Werner also would have graded the trail system a B a decade ago. He says now it’s an A- and should be an A+ in another decade…“as long as we keep investing.”

Currently, Werner is encouraging the city to consider extending Franklin Street through the city-owned wastewater facility to ease congestion near the Traverse Area Community Sailing club in the summer and to provide a more direct route from the loop to downtown.

“The congestion is a safety concern because of limited sightlines and those kinds of things,” Werner says.

Another opportunity for better access would be at 10th Street by Oryana Community Co-op, where “it could be more well thought out,” he says. “It needs to be connected … to get people to the right side of Tenth Street. It’s not that it’s horrible; it’s been that way for a decade, … but I think more and more people will be using it.”

Better connections from downtown to the trail along the bay, as well as standardizing signage in the city, are other priorities that would help to improve safety and convenience for folks using the paths for both recreation and transportation.

“I think we’ve made some great progress,” Werner says. “I’m hopeful [that by] completing the loop around the Boardman Lake we will inspire people to do more.”

“We need to be deliberate about what we need to do … to help people access what we have,” he adds.

Putting Locals First

Ty Schmidt, who founded Norte in 2014, agrees the area trail system has come a long way—though he declined to pass out any grades—and he’s advocating for building on that success to connect locals to where they need to go.

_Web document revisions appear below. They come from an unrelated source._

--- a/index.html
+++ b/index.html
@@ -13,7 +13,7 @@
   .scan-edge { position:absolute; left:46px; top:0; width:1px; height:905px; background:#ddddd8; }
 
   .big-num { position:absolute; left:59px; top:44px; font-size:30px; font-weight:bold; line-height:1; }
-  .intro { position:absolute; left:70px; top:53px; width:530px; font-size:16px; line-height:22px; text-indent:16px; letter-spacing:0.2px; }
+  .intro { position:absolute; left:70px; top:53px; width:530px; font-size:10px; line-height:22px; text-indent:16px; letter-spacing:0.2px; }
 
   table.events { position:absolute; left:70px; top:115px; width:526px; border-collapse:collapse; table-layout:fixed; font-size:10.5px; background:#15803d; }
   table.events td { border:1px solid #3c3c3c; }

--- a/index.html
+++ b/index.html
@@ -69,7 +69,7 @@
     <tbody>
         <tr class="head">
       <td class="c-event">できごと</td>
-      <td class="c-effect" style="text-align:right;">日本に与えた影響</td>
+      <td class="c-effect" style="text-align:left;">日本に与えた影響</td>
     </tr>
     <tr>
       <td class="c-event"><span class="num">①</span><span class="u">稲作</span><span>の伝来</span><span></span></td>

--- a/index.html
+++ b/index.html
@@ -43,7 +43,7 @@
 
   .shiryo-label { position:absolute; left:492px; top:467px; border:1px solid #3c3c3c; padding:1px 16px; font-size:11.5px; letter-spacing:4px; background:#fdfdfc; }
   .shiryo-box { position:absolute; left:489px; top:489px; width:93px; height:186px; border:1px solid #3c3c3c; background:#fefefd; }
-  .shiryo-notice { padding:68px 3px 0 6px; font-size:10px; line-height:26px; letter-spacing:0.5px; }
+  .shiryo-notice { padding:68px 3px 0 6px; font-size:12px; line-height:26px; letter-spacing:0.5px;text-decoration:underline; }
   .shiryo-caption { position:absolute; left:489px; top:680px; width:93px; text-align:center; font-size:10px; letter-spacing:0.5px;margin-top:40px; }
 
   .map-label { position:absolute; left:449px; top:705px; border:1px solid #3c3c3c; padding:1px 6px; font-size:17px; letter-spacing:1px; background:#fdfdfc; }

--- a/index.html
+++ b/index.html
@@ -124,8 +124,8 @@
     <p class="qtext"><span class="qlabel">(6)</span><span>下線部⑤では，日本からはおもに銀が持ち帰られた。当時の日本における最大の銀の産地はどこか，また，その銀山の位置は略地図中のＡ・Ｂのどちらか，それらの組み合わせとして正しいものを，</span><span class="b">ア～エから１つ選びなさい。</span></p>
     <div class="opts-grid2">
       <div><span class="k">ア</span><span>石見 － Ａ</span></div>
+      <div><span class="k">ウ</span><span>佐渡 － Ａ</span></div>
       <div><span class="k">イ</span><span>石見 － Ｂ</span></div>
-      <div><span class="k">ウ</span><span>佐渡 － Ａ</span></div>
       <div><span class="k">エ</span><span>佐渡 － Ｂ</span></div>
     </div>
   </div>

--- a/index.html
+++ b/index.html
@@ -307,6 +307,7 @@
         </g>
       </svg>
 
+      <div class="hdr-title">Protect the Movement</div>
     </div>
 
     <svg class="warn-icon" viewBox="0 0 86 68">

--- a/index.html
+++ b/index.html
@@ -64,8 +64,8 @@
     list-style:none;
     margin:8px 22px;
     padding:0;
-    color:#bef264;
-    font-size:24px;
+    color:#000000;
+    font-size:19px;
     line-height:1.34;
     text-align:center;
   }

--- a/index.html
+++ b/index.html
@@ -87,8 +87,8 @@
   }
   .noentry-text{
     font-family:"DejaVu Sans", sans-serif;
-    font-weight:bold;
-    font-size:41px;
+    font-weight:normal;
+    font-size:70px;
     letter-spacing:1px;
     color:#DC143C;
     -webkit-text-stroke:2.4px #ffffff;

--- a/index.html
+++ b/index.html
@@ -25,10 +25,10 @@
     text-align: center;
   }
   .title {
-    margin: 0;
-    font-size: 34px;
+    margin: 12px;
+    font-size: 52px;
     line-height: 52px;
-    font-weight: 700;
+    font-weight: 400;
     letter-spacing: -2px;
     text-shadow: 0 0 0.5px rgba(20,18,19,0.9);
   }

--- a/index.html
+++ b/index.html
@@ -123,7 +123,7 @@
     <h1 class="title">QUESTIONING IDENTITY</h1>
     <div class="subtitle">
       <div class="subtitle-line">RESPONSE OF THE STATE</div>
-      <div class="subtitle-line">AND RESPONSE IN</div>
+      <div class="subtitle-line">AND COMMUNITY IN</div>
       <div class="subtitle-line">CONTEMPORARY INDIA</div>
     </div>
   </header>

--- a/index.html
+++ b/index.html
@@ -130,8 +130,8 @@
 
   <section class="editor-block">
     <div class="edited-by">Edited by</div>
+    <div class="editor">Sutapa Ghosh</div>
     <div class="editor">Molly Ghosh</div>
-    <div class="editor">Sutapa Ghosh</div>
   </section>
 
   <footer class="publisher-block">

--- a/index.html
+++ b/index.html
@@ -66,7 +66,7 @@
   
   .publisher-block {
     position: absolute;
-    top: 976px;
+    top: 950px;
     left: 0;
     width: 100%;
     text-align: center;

“Ultimately, trails are like interstate highways, and we can’t just have interstate highways to get people around,” he says. “Trail wise, how can we get any better? I think we have a lot to be proud of. Now we should look at connections for people to get around for ordinary life.”

That involves prioritizing work that will benefit locals over tourists, and Schmidt questions whether projects such as widening the TART trail along West Bay makes the most sense.

“Personally, I think there’s other places I would spend the money,” he says, citing Safe Routes to School projects—which are designed to help children walk and bike to school safely—as an example. “There were many things that got left off [that effort] because of budget constraints.”

Schmidt, who doesn’t have a driver’s license and commutes by bike, praises TART Trails for building the foundation of a “pretty awesome” trail network across the region. He believes Traverse City’s ongoing efforts to craft a mobility action plan for non-motorized travel will help to build on the momentum in the city.

With those pieces in place, he feels there are opportunities to connect surrounding communities—from neighborhoods off LaFranier Road to the south, to communities in Garfield and East Bay townships to the east—to improve lives beyond the city. There’s also work needed to improve crossings, signage, and connections to what residents need in everyday life that could elevate the accomplishments of the last quarter century to new levels, Schmidt says.

“There’s still lots of other work to do that doesn’t involve trails,” he concludes.